Para exemplificar tal fato, em notícia veiculada por jornal do Estado da Paraíba em junho de 2017, dados coletados por um oficial da Polícia Militar da Paraíba mostram que facções criminosas que atuam no Estado da Paraíba teve um aumento de 6 mil integrantes em 3 anos, contando, atualmente com 21 mil membros; enquanto a Polícia Militar da Paraíba conta em seus quadros, no presente, com cerca de 8,7 mil policiais, apresentando uma redução de mil policiais no mesmo período.

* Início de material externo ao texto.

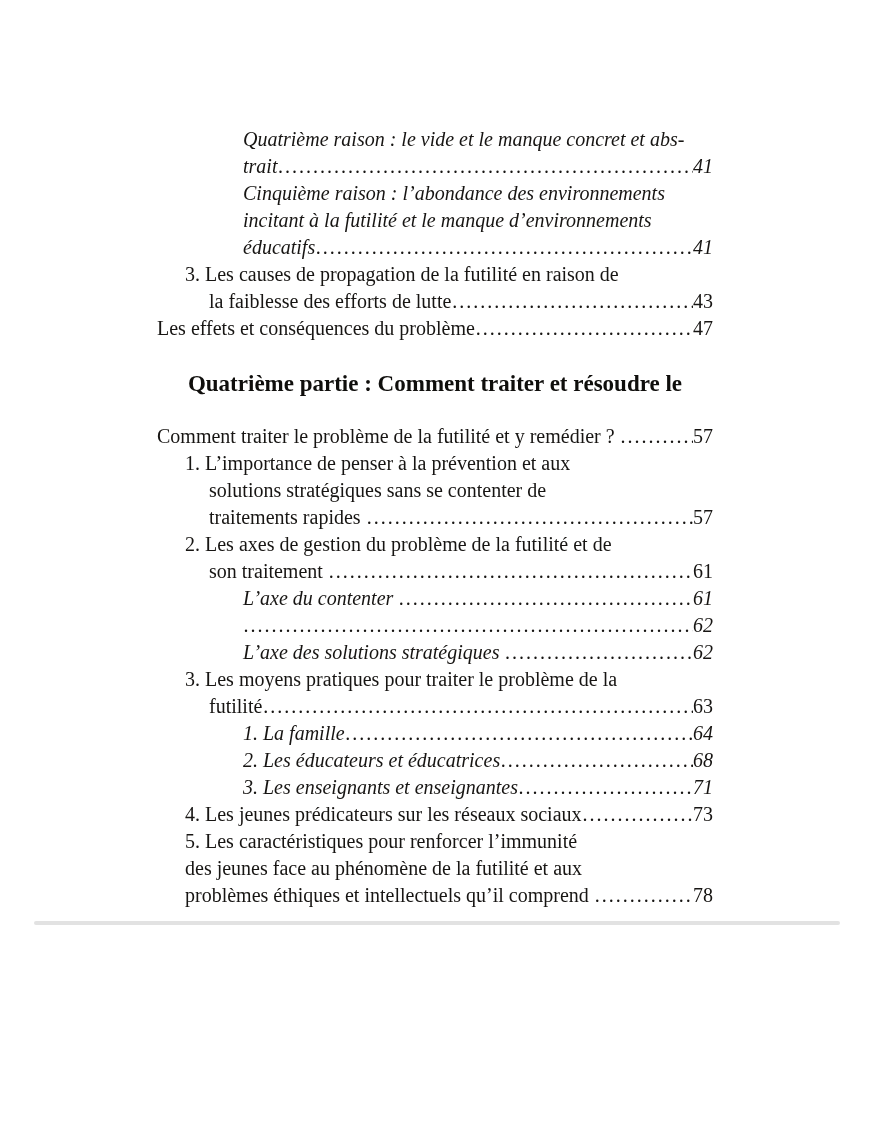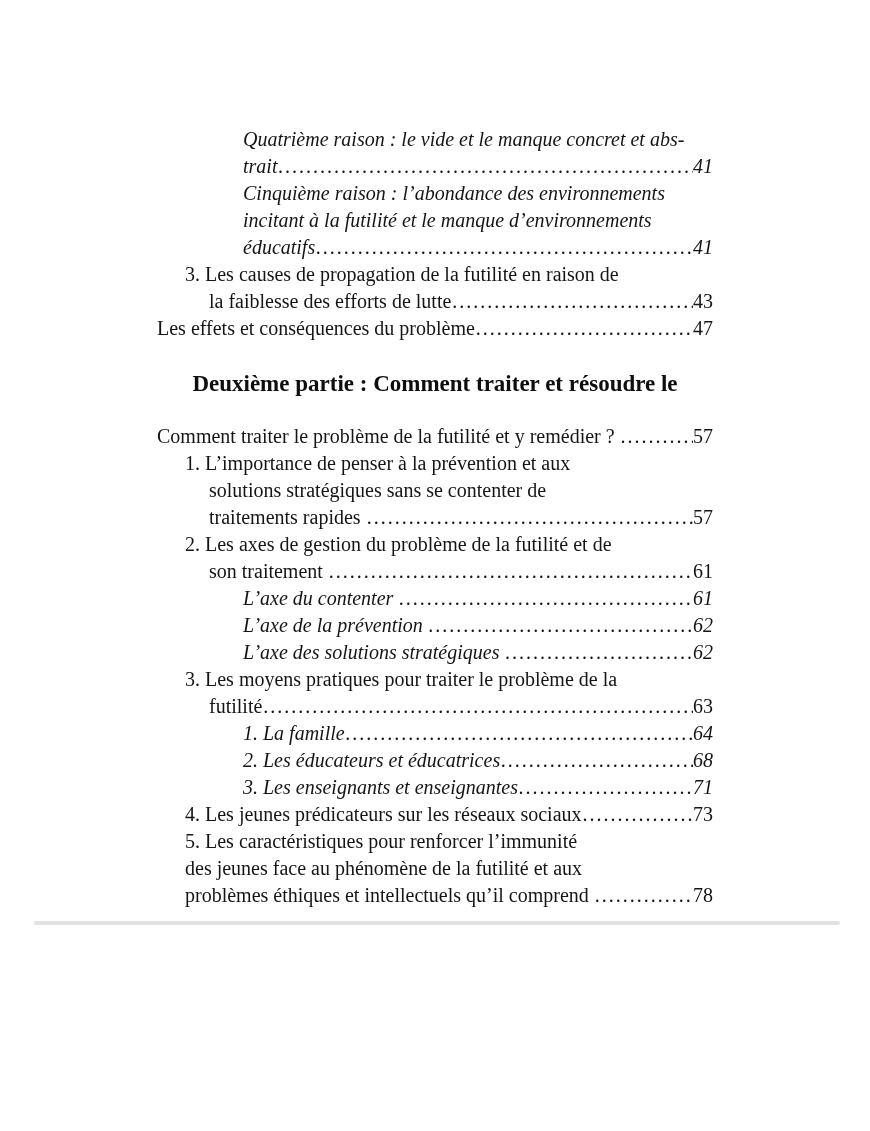"Deuxième partie : Comment traiter" div { text: Deuxième -> Quatrième }
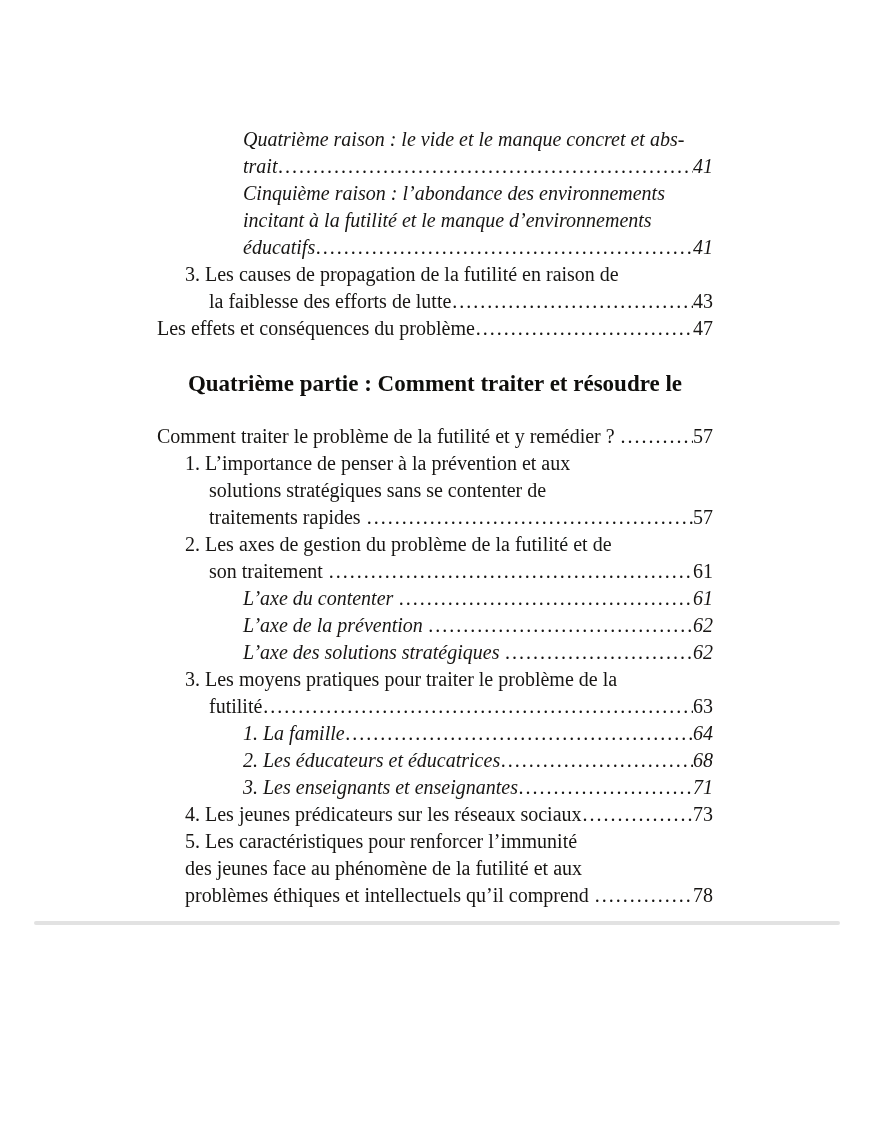"L’axe de la prévention" span.toc-text { html: <span>L’axe de la prévention </span> -> none }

O caso da Polícia Militar do RN é ainda mais drástico, haja vista estar a aproximadamente 12 anos sem realizar concurso público. Em dados publicados pela própria Polícia Militar, depreende-se que o efetivo atual conta com pouco mais de 7,6 mil policiais, enquanto que o déficit no efetivo passa dos 5 mil homens.

São números alarmantes, já que desse total de integrantes atual da PMRN, ainda exluem-se os policiais que estão pela Junta Médica por apresentarem algum problema de saúde e os que estão à disposição de algum órgão, estimando-se mais mil policiais afastados, reduzindo ainda mais os números de policiais nas ruas.

Ademais, aumentou o número de policiais que solicitaram aposentadoria. Estima-se que até o final de 2017 mais de 300 policiais requisitem a transferência para a Reserva Remunerada, o que agrava ainda mais a crise na Segurança Pública do Estado.

Para diminuir essa disparidade, há anos a PM tenta lançar um concurso público para provimento de 600 vagas, o que corresponde a apenas 12% do déficit atual da corporação. Dessa forma, enquanto não há o ingresso de novos policiais, a população sofre cada vez mais com o aumento da criminalidade.

Se na Paraíba o número estimado de integrantes de facções criminosas é de 21 mil, quanto será o do RN?!